On Tue, Jan 20, 2009 at 7:50 PM, Daniel Gruber <D.Gruber@sun.com> wrote:
Undetermined - is it a valid job state? -> Yes! Undetermined = Error -> Condor: it is permanent some time -> Need to clarify if this means "don't try again" or "try it again"
But does that mean that undeteimined state will go away and the function will return an error?
Distinction between state "failed" and "terminated" -> "Failed" := user can fix it (through changes on job template for example) -> "Terminated" := error the user can't fix
I thought as Terminated as the state the job gets into if it was drmaa_controll'ed() or possibly deleted locally in DRMS (by admin or user), but the later may be optional functionality.
Why should we support extensible state? -> basically for reporting -> problem: difficult to implement in C
It might be modelled similarly to BES so that there are standard states that one can additionally inherit from to have more detailed states. In C it might done in the following way (kind of OOP programming in C): typedef struct { int standard_state; } drmaa_state_t; That would be standardised.
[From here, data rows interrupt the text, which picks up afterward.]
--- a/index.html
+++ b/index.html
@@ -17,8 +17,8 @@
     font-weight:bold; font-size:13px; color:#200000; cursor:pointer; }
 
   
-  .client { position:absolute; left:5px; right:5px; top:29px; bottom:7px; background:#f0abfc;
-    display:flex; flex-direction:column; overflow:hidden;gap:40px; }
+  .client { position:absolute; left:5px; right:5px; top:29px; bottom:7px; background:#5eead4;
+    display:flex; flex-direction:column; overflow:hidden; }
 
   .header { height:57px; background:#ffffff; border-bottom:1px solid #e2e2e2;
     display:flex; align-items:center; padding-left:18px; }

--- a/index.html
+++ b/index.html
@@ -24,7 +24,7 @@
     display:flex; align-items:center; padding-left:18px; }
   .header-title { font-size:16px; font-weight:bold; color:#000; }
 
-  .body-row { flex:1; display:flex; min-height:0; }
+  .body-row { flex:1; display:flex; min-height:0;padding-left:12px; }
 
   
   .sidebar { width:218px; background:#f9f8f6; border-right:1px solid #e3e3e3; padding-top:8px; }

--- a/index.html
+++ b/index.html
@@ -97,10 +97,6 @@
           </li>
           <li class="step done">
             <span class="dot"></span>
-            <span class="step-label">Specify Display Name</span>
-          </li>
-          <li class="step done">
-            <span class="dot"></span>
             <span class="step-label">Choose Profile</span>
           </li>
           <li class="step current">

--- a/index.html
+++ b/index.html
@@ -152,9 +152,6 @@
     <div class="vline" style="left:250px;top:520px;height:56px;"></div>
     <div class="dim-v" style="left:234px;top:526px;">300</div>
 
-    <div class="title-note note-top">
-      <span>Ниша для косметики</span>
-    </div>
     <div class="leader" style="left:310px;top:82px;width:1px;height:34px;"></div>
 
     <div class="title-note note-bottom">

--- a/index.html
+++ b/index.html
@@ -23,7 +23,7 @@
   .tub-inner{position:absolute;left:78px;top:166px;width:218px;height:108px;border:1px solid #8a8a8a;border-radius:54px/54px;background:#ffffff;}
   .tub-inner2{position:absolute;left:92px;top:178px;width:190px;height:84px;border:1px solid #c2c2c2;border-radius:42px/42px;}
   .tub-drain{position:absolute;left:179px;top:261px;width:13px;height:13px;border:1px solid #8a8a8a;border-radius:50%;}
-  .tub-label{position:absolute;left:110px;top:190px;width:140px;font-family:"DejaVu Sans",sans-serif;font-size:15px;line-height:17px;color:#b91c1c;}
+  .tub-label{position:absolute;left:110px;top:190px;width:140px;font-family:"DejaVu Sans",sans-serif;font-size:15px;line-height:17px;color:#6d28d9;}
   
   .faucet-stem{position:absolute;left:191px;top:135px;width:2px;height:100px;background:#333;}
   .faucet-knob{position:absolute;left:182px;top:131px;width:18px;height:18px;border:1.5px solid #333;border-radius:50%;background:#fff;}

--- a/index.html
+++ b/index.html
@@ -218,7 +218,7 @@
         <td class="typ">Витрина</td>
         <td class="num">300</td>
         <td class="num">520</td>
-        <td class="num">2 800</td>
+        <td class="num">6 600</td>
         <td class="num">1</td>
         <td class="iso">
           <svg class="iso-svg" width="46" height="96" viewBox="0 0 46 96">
But the implementation might want to extend it and then it might actually return: typedef { drmaa_state_t super; int my_own_specific_state; } drmaa_sge_state_t; If the "client" wants to use only standard states, it uses a pointer to the first structure and thus doesn't see the detailed state (e.g. general hold state + user/admin hold implementation specific). But when he knows he's using a specific DRMAA implementation it may cast the general structure to the impl-specific one. Kind of a hack, but AFAIR it is C standards compliant. Pointers to these two structures should be interchangeable, because they point to the same place in memory. -- Piotr Domagalski FedStage Systems Ltd.